Without looking away from the stripper, he said, “Why the hell you still so interested in that?”
“I was just wondering,” I said, “were you at the card game where he won it?”
He turned his head so fast I thought he might get whiplash. It was too dark to be sure, but I could’ve sworn I saw a flash of fear in his eyes.
“Okay, I don’t know what you’re up to,” he said, pulling out his wallet. “But I got nothing to say to you.” He peeled off a twenty, slid it under his half-empty beer glass, and stood up.
I was glad I’d already paid Cheryl. Pat wasn’t three steps away when I stood up myself and followed him.
Out in the parking lot, the door slammed behind us and he turned on me. He looked around like he was making sure nobody else was in the lot, and then he hissed, “I don’t know what the hell you’re playing at, but I got nothing to say to you. Them card games, that was Karl and Pete’s thing. I never had nothing to do with that.”
I deployed my poker voice. I didn’t want him sensing that all my attention had zeroed in on that name, the trucker Kitty had mentioned. Terri was still trying to track Pete down.
 
; “Look,” I said, holding my hands palms-out to say I was no threat, “I got nothing against you at all. If I saw you doing lines off a stripper’s ass, I’d look the other way. I do not care. All I’m interested in is how your brother got killed.”

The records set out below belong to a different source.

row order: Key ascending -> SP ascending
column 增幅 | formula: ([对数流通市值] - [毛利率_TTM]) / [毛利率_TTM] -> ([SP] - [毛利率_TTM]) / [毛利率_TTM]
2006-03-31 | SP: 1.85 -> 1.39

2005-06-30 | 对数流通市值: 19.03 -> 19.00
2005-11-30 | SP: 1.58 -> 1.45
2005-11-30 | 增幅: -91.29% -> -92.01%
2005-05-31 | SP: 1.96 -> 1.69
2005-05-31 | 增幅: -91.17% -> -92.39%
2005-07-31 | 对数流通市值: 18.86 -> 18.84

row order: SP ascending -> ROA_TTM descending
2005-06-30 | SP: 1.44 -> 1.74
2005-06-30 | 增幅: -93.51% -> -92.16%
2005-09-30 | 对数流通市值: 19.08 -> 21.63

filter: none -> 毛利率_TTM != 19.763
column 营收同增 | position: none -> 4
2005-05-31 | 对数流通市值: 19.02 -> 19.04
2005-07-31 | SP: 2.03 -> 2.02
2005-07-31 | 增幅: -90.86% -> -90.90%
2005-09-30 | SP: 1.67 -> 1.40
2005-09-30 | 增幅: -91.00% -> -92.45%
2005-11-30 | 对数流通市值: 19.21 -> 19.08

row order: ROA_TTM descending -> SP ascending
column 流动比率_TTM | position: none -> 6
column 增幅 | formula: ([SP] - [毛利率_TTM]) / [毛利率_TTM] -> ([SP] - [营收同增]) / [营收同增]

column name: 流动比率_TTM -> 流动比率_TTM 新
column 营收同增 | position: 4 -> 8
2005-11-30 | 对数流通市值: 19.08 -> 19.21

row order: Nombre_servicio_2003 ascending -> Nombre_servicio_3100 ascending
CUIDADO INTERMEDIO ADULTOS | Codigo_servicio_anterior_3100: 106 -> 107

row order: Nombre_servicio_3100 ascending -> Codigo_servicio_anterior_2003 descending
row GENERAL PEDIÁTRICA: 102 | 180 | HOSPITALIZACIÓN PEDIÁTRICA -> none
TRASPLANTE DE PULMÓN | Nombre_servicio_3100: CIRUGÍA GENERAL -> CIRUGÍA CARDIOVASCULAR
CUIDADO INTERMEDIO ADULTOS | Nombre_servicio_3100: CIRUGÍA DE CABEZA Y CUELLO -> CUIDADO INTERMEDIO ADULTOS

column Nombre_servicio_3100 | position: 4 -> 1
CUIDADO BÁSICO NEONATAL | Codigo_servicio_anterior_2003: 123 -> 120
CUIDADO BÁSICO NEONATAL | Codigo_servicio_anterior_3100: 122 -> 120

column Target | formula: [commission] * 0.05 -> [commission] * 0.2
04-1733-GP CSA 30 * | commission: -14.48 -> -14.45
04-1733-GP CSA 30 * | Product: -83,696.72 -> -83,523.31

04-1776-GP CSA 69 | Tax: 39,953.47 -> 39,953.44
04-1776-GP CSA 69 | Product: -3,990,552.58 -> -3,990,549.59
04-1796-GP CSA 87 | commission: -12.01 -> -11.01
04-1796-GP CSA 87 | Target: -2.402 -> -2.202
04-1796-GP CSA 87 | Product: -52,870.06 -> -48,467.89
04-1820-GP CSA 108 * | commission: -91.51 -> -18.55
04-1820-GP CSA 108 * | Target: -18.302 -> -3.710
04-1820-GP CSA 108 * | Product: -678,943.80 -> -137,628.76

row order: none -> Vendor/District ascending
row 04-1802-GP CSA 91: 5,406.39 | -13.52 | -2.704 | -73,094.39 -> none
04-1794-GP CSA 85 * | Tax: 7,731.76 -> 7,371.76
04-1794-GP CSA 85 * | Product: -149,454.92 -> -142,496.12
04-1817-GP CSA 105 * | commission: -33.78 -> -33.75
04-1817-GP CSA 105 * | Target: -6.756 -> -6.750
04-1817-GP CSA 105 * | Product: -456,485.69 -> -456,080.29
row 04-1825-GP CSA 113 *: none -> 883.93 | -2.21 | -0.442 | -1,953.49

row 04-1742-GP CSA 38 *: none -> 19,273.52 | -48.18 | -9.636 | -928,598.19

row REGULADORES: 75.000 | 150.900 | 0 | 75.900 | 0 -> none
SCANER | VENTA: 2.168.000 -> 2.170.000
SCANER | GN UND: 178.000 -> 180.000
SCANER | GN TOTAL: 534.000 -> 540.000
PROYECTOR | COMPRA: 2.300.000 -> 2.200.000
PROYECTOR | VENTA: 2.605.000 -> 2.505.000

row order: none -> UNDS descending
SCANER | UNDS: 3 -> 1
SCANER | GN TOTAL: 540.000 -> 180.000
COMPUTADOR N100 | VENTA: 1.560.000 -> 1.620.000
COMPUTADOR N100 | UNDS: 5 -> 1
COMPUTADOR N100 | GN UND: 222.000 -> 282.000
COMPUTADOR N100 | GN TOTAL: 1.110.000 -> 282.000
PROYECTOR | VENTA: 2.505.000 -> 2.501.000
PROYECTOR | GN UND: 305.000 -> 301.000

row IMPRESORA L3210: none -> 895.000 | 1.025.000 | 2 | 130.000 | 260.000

“He beat his kid, goddammit, and then his kid got big enough to whup him for it.” He looked like he truly believed that: indignant, and frustrated as all hell that I somehow couldn’t see that simple truth.
“Well, I just don’t think so,” I said. “And I don’t think Karl would want to see his son jailed for life for something he didn’t do. You already lost a brother. You want to lose your nephew too?”
He shook his head. I could see it kind of tore him up.
“They told me,” he said, “I mean them detectives, he probably wouldn’t go down for too long. Because it’s probably just manslaughter, right? With all that Karl done to him, that ain’t really murder.”
“Well, it depends,” I said, deploying the poker voice again. “Was this Detective Blount? He try to get you to testify to something?”
“Yeah, that crew-cut guy,” he said. “The tall one. The resident asshole. But, I mean, he’s just trying to do his job.”
It sounded like someone in the strip club was approaching the door, about to join us in the parking lot, so I cut to the chase. “If you’d tell me a little more about that, or about Karl’s friend Pete, it’d be much appreciated.”
“Look, why you got to root around in all this shit? Best thing for anyone to do is forget it and move on.”
The door pushed open, pouring electronic music into the parking lot. A few men stumbled out as Pat stalked off to his truck.